In this study, we examined the effects of individual-level and area-level characteristics on advanced prostate cancer diagnosis among Medicare eligible older men (ages 70+ years). We analyzed patients from the linked Surveillance, Epidemiology, and End Results (SEER)-Medicare database (2000-2007) linked to US Census and County Business Patterns data. Cluster-adjusted logistic regression models were used to quantify the effects of individual preventive health behavior, clinical and demographic characteristics, area-level health services supply, and socioeconomic characteristics on stage at diagnosis. The fully adjusted model was used to estimate county-specific effects and predicted probabilities of advanced prostate cancer. In the adjusted analyses, low intensity of annual prostate-specific antigen (PSA) testing and other preventive health behavior, high comorbidity, African American race, and lower county socioeconomic and health services supply characteristics were statistically significantly associated with a higher likelihood of distant prostate cancer diagnosis.

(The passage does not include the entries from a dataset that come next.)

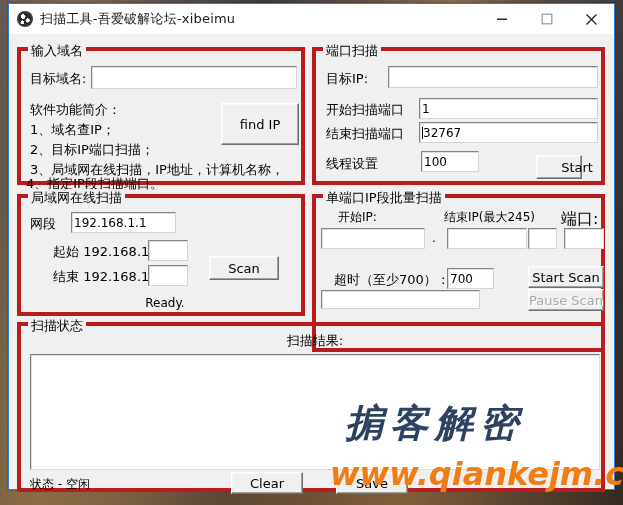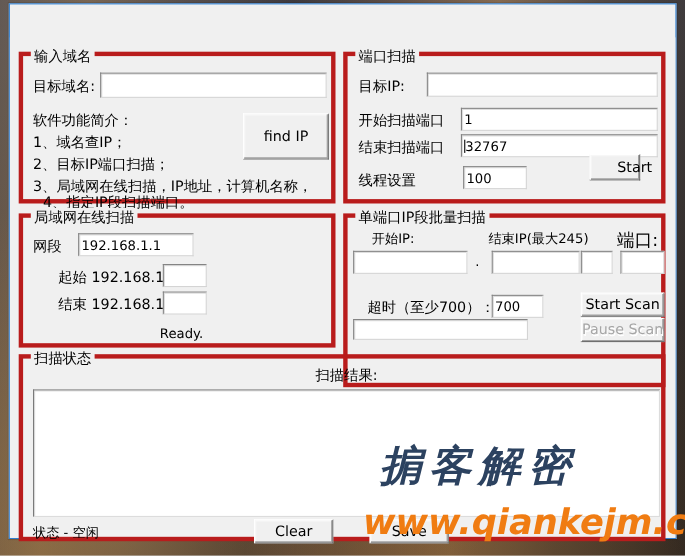"扫描工具-吾爱破解论坛-xibeimu" div { html: none -> <div> <div></div> <div>扫描工具-吾爱破解论坛-xibeimu</div> <div> <div> <svg> <rect></rect> </svg> </div> <div> <svg> <rect></rect> </svg> </div> <div> <svg> <path></path> </svg> </div> </div> </div> }
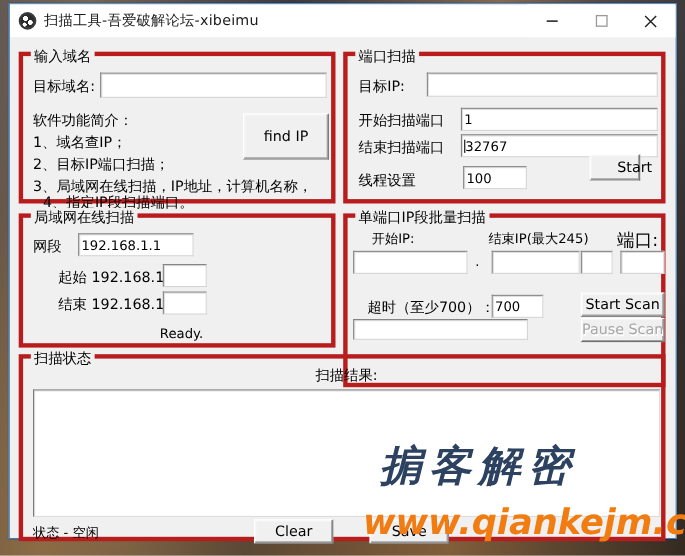"Start" div.btn { top: 89px -> 104px }
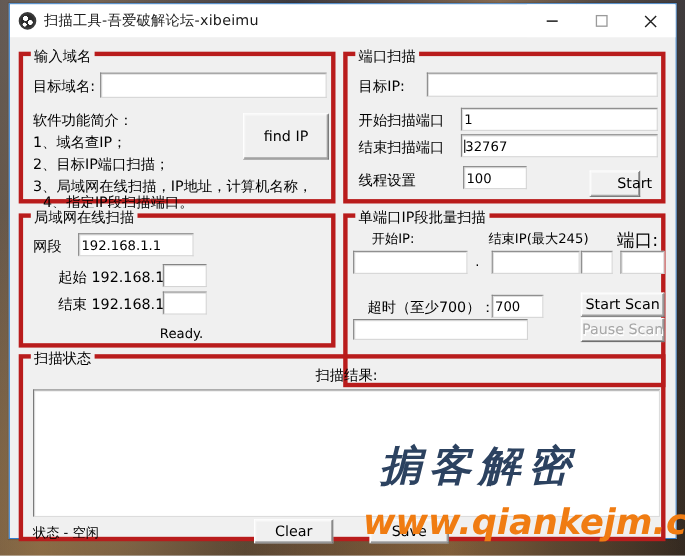"4、指定IP段扫描端口。" div.lbl { left: 18px -> 5px }
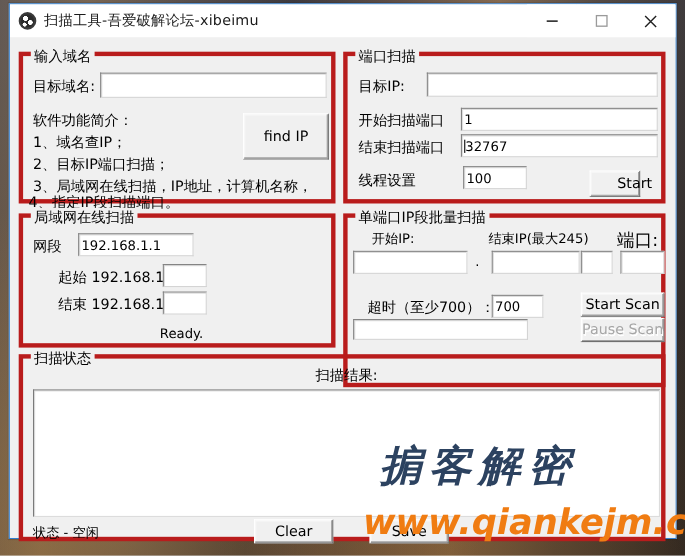"Scan" div.btn { html: none -> <div>Scan</div> }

The fully adjusted predicted proportions of advanced prostate cancer diagnosis across 158 counties ranged from 3% to 15% (mean: 6%, SD: 7%). County-level socioeconomic and health services supply characteristics, individual-level preventive health behavior, demographic and clinical characteristics are determinants of advanced stage prostate cancer diagnosis among older Medicare beneficiaries; other health care-related factors such as family history, lifestyle choices, and health-seeking behavior should also be considered as explanatory factors.